Housing is a human right. That isn’t just my opinion, but also that of the authors of the Universal Declaration of Human Rights. Article 25 of the declaration, concerning the right to an adequate standard of living, is clear on the matter:
‘Everyone has the right to a standard of living adequate for the
health and well-being of himself and of his family, including food,
clothing, housing and medical care and necessary social
services, and the right to security in the event of unemployment,
sickness, disability, widowhood, old age or other lack of livelihood in
circumstances beyond his control.’ (emphasis on housing is my own).
Not only does the above present housing as an integral part of an
‘adequate’ standard of living, it also highlights the need for security
to be provided to those who have fallen upon hard times. The British
benefit system is sometimes described as a ‘safety net’, designed to
fulfil this role. In the case of housing, it is anything but. For those
in British society who are most vulnerable – disabled people, the
unemployed, single parents – the scuttled remains of the welfare state
provide little help.
This is, of course, due to a disastrous piece of law: the Bedroom
Tax. By reducing the housing benefit paid to those who have ‘too many’

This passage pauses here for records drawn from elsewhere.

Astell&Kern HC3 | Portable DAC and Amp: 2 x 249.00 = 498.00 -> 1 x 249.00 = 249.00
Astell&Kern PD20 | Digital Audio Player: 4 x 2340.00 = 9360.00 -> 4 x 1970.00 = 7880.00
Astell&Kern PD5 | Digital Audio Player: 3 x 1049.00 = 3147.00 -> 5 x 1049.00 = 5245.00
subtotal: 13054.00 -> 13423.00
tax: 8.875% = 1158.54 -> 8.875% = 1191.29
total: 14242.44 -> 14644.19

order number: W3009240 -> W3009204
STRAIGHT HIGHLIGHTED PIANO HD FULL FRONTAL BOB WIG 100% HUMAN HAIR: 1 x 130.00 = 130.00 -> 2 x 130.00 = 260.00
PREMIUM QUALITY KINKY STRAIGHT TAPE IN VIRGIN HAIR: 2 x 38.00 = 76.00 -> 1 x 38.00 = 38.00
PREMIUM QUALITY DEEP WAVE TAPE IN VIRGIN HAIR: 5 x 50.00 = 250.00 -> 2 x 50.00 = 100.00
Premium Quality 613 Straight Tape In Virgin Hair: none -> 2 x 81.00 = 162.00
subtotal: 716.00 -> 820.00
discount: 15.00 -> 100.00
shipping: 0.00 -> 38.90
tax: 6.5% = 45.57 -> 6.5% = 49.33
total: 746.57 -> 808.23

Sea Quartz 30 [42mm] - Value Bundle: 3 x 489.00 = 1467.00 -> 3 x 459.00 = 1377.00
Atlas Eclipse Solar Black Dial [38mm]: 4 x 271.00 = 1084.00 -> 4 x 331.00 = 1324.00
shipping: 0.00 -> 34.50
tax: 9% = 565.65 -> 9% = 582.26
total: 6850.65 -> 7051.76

bedrooms, the state is denying individuals part of their human rights
and placing a financial squeeze upon the vulnerable. Just over a third
of working-age housing benefit claimants are affected: approximately
660,000 people. While a yearly reduction of around £800 ($1,300) is just
manageable for families where all the adults are working, it is
disastrous for the more vulnerable.
People with disabilities are the most affected, with the Bedroom Tax
not allowing for the adaptation and extra space many disabled people
need to live comfortably. If, for example, your disability forces you to
sleep in a separate bedroom from your partner, you will still endure a
benefit cut. Families with more than one child are also singled out,
with children under the age of 10 expected to share a room regardless of
gender, and those under the age of 16 of the same sex are likewise
expected to double up.
Education Secretary Michael Gove accidentally criticized this facet
of the Bedroom Tax when he said in early September that: ‘There are
children, poor children, who do not have rooms of their own in which to
do their homework, in which to achieve their full potential.’ He is
right, of course. The Bedroom Tax has resulted in more children being
disadvantaged in this way.
Aside from these two groups, there is a wider issue: anyone receiving
housing benefit payments is, by definition, in some way vulnerable and
disadvantaged; otherwise they would not need support from the state.
While certain groups can be singled out as being especially affected,
the truth is that all those who have lost benefits have had their right
to adequate housing infringed upon.
The Bedroom Tax is such an infringement that the UN sent Special
Rapporteur Raquel Rolnik to Britain to investigate the law in relation
to Article 25. While her full report is not due until next spring, the
statement that she made at the end of her visit was damning. So damning
that the government had to resort to a xenophobic, borderline sexist response delivered by ex-housing minister Grant Shapps to try to discredit her.
It doesn’t end with the Bedroom Tax. Housing is too complicated a field for a single policy, however unfair, to be the source of all the problems. There is a broader issue with housing in Britain, a legacy perhaps of the sale of council houses under the Thatcher government. Last year's law criminalizing squatting, also has a part to play, making it even harder for people at risk of homelessness to find any housing at all.
In Britain we often flatter ourselves with how humane our society is. Why else do so many people come to settle here to escape oppression? However, at the edge of our vision, one of the most fundamental human rights, as important, even, as free speech, has been trampled upon. Is this right?